PRODUCT RANGE STRATEGY
If you ever have the chance of owning your own retail shop, what would you stock and sell? A question often asked by our partners to what they should stock in our shops. The key to sales opportunities is variety.
Imagine running your very own craft stall, a pop-up event or even your very own shop. The first question to tackle is what sort of shoppers visit the area or event. People visiting a craft fair would be very different to shoppers on the high street or in a market. Craft fair visitors tend to be more appreciative of crafted goods hence slightly more willing to pay a premium. Market visitors do have the perception of looking for bargains. Understanding who will be there is crucial. Are they looking for small ‘gifty’ items or elaborate one-of-a-kind premium piece? Understanding that would really enhance and influence your display, pricing and product range. Would you go premium marked-up pricing or would you go with ‘priced to sell’ and profit through volume selling?
To maximise the sales opportunities, it can only be achieved through a curated range - a good mix of low, mid and high-value products and a varied mix of product categories. If you only have one type of product at one price then when you do the maths you can see how that limits what you can achieve.

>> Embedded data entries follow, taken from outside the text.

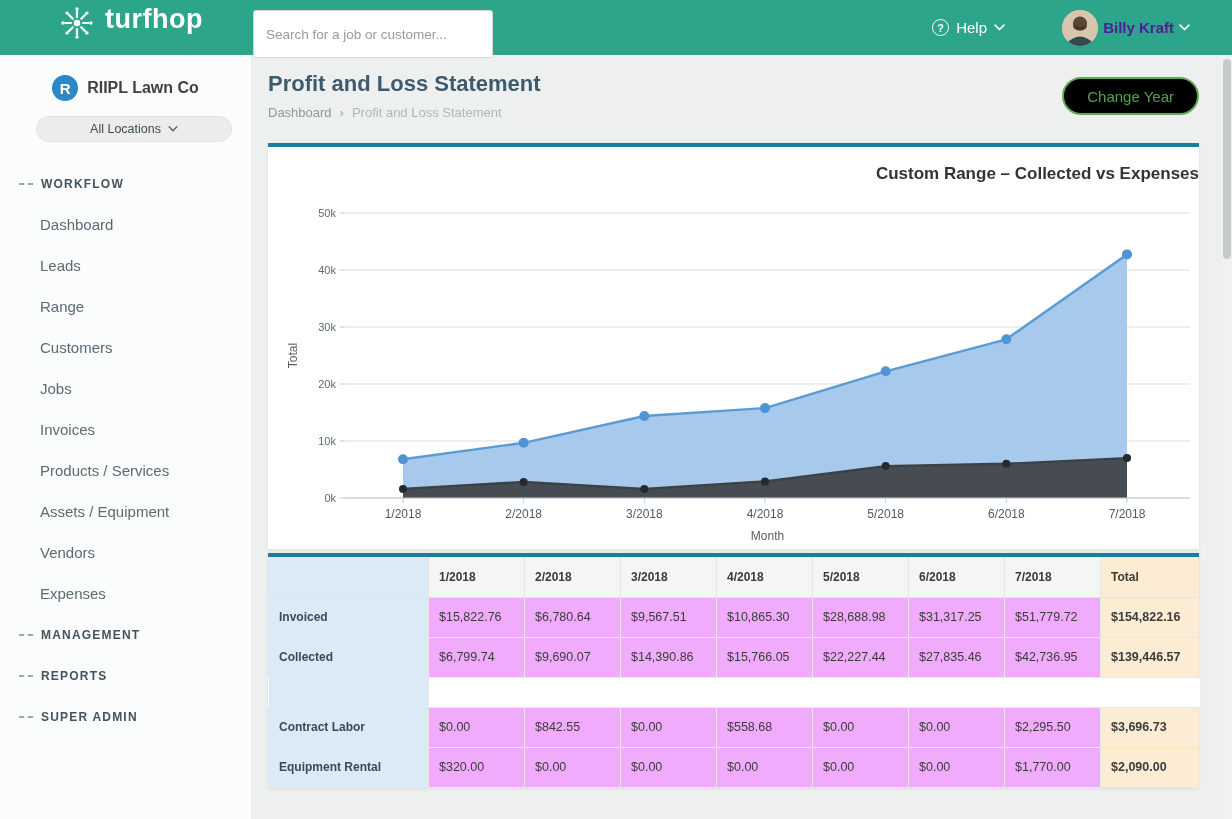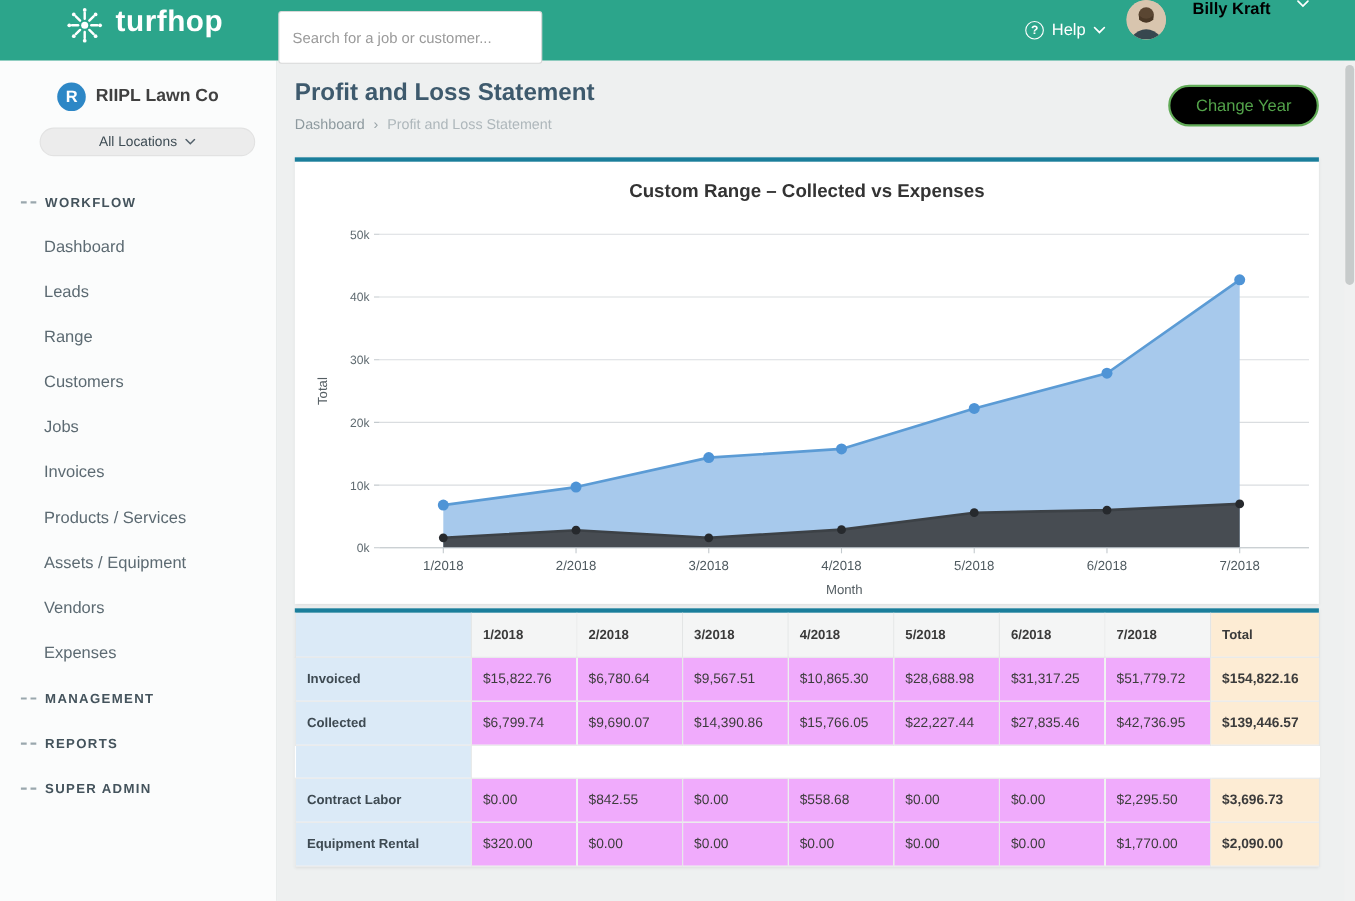--- a/index.html
+++ b/index.html
@@ -8,21 +8,21 @@
   #app{position:relative;width:1232px;height:819px;overflow:hidden}
 
   
   .topbar{position:absolute;left:0;top:0;width:1232px;height:55px;background:#2CA58B;z-index:10}
   .logo{position:absolute;left:58px;top:4px;display:flex;align-items:flex-start;gap:9px;color:#fff;cursor:pointer}
   .logo-text{font-size:27px;font-weight:700;letter-spacing:.5px;color:#fff}
   .search{position:absolute;left:253px;top:10px;width:240px;height:48px;border:1px solid #d7d7d7;border-radius:3px;padding:0 12px;font-size:13.5px;color:#444;font-family:"Liberation Sans",sans-serif;outline:none}
   .search::placeholder{color:#9a9a9a}
   .help{position:absolute;right:227px;top:0;height:55px;display:flex;align-items:center;gap:7px;color:#fff;font-size:15px;cursor:pointer}
   .qmark{width:17px;height:17px;border:1.4px solid #fff;border-radius:50%;font-size:11px;font-weight:700;display:flex;align-items:center;justify-content:center}
-  .user{position:absolute;right:42px;top:0;height:55px;display:flex;align-items:flex-start;gap:24px;color:#000000;cursor:pointer}
+  .user{position:absolute;right:42px;top:0;height:55px;display:flex;align-items:center;gap:5px;color:#4c1d95;cursor:pointer}
   .user-name{font-size:15px;font-weight:700}
   .avatar{width:36px;height:36px;border-radius:50%;overflow:hidden;display:block;background:#d8c5ae}
 
   
   .sidebar{position:absolute;left:0;top:55px;width:252px;height:764px;background:#fbfcfc;border-right:1px solid #e7eaea}
   .company{position:absolute;left:0;top:20px;width:100%;display:flex;align-items:center;justify-content:center;gap:9px}
   .company-badge{width:26px;height:26px;border-radius:50%;background:#2d87c6;color:#fff;font-weight:700;font-size:15px;display:flex;align-items:center;justify-content:center}
   .company-name{font-size:16px;font-weight:700;color:#404040}
   .loc{position:absolute;left:36px;top:61px;width:196px;height:26px;border-radius:13px;background:#ececec;border:1px solid #e2e2e2;color:#3e4c54;font-size:12.5px;display:flex;align-items:center;justify-content:center;gap:7px;cursor:pointer;font-family:"Liberation Sans",sans-serif}
   #side-nav{position:absolute;left:0;top:108px;width:100%}
@@ -32,21 +32,21 @@
 
   
   .page-title{position:absolute;left:268px;top:71px;font-size:22px;font-weight:700;color:#3e5a6d}
   .breadcrumb{position:absolute;left:268px;top:105px;font-size:13px;color:#9aa5a9;display:flex;gap:8px;align-items:center}
   .breadcrumb .bc-link{color:#8d999e;cursor:pointer}
   .breadcrumb .bc-cur{color:#aeb7bb}
   .change-year{position:absolute;right:33px;top:77px;height:38px;padding:0 23px;background:#000000;border:2px solid #61ab57;border-radius:19px;color:#53a34a;font-size:15px;font-family:"Liberation Sans",sans-serif;cursor:pointer}
 
   
   .chart-card{position:absolute;left:268px;top:143px;width:931px;height:406px;background:#fff;border-top:4px solid #1A7E9B;box-shadow:0 1px 3px rgba(0,0,0,.08)}
-  .chart-title{text-align:center;margin-top:17px;font-size:17px;font-weight:700;color:#333}
+  .chart-title{text-align:right;margin-top:17px;font-size:17px;font-weight:700;color:#333}
   #chart{position:absolute;left:0;top:50px;width:931px;height:352px}
   .tick{font-size:11px;fill:#5f6a70;font-family:"Liberation Sans",sans-serif}
   .xtick{font-size:12px;fill:#4f5a60;font-family:"Liberation Sans",sans-serif}
   .axlabel{font-size:12px;fill:#555e63;font-family:"Liberation Sans",sans-serif}
 
   
   .table-card{position:absolute;left:268px;top:553px;width:931px;background:#fff;border-top:4px solid #1A7E9B;box-shadow:0 1px 3px rgba(0,0,0,.08)}
   #pl-table{width:931px;border-collapse:collapse;table-layout:fixed}
   #pl-table th{background:#f4f5f5;font-size:12px;font-weight:700;color:#3a3a3a;text-align:left;padding:0 10px;height:40px;border:1px solid #e3e5e5;border-top:none;white-space:nowrap;overflow:hidden}
   #pl-table td{font-size:12.5px;color:#3c3c3c;text-align:left;padding:0 10px;height:40px;border:1px solid #e6e8e8;background:#f0abfc;white-space:nowrap;overflow:hidden}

Exploring categories is also a good strategy. A surface pattern designer would often use their patterns to create paper goods, homewares, fashion accessories. This is strategically sound as you end up with a varied range of products (cards, coasters, mugs, notebooks, scarves, bags). Let’s face it, not everyone is looking for only scarves or only cards. The auto-pilot shopping behaviour in supermarkets does not really apply to crafted goods. People who buy crafted goods are looking to be inspired. It is truly emotional buying. They buy into your craft and your story. Your craftsmanship is only the beginning so tempt them even more with the right range — a varied and interesting one.